[Materials provided Boundary: Start]

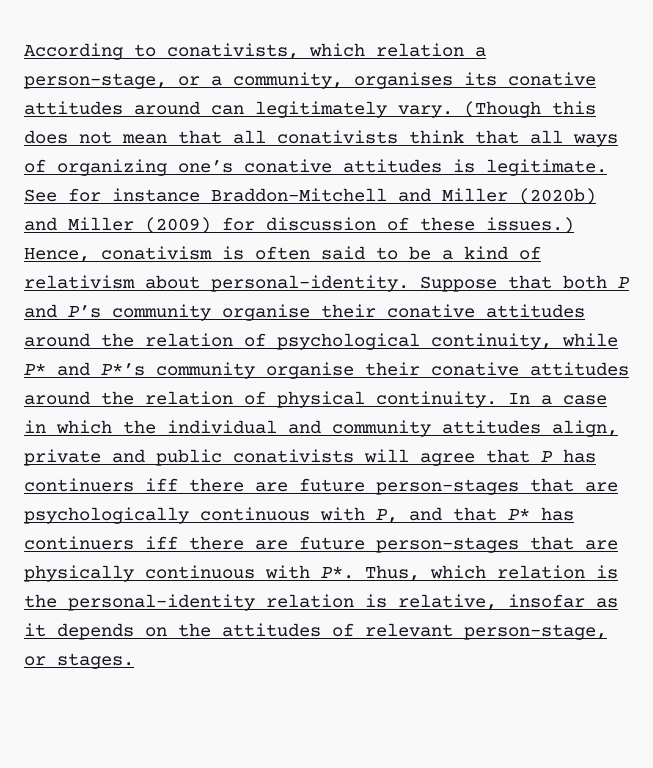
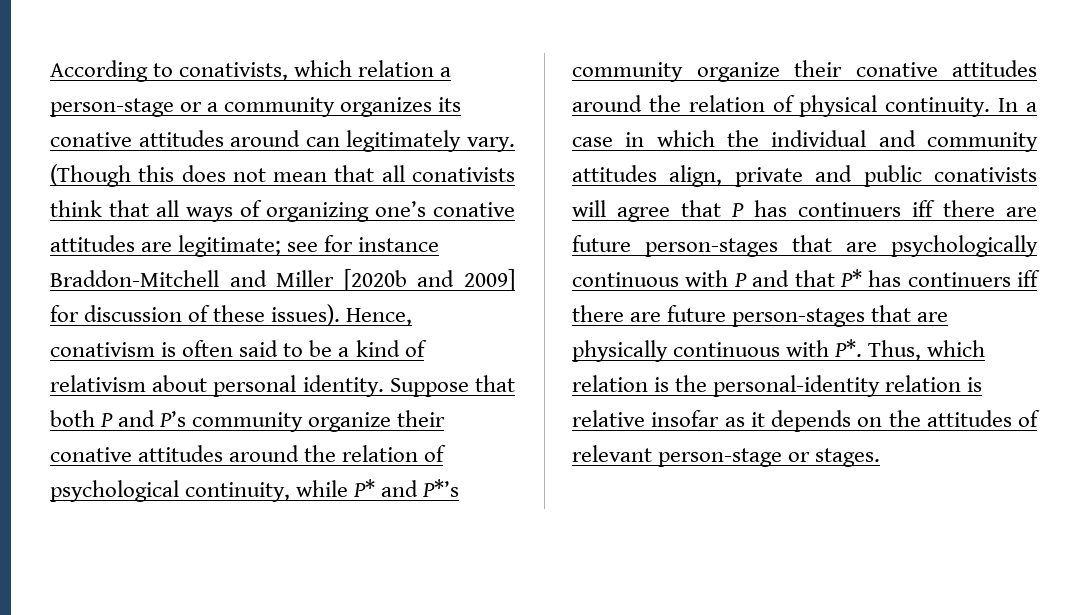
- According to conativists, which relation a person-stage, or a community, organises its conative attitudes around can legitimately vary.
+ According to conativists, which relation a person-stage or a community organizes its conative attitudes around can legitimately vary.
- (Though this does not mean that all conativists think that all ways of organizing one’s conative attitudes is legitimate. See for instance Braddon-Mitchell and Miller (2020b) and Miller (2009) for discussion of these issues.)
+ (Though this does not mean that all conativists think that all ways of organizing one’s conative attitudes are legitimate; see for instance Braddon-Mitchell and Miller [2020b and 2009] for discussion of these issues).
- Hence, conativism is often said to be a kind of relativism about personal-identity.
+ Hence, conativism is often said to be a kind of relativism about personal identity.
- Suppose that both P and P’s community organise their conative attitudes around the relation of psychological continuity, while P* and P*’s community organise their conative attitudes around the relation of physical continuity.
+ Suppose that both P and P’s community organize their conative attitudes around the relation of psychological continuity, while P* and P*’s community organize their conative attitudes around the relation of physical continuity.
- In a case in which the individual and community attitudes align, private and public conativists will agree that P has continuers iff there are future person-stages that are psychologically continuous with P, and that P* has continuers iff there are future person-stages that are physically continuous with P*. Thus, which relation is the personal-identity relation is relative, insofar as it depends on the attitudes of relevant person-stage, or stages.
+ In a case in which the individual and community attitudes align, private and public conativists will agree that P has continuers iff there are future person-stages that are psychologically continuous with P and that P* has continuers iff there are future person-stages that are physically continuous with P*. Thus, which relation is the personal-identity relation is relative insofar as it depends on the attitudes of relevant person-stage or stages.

[Materials provided Boundary: End]

Work item —
Read the listing line by line, and copy each line in which the word "agree" is found.

Result —
- In a case in which the individual and community attitudes align, private and public conativists will agree that P has continuers iff there are future person-stages that are psychologically continuous with P, and that P* has continuers iff there are future person-stages that are physically continuous with P*. Thus, which relation is the personal-identity relation is relative, insofar as it depends on the attitudes of relevant person-stage, or stages.
+ In a case in which the individual and community attitudes align, private and public conativists will agree that P has continuers iff there are future person-stages that are psychologically continuous with P and that P* has continuers iff there are future person-stages that are physically continuous with P*. Thus, which relation is the personal-identity relation is relative insofar as it depends on the attitudes of relevant person-stage or stages.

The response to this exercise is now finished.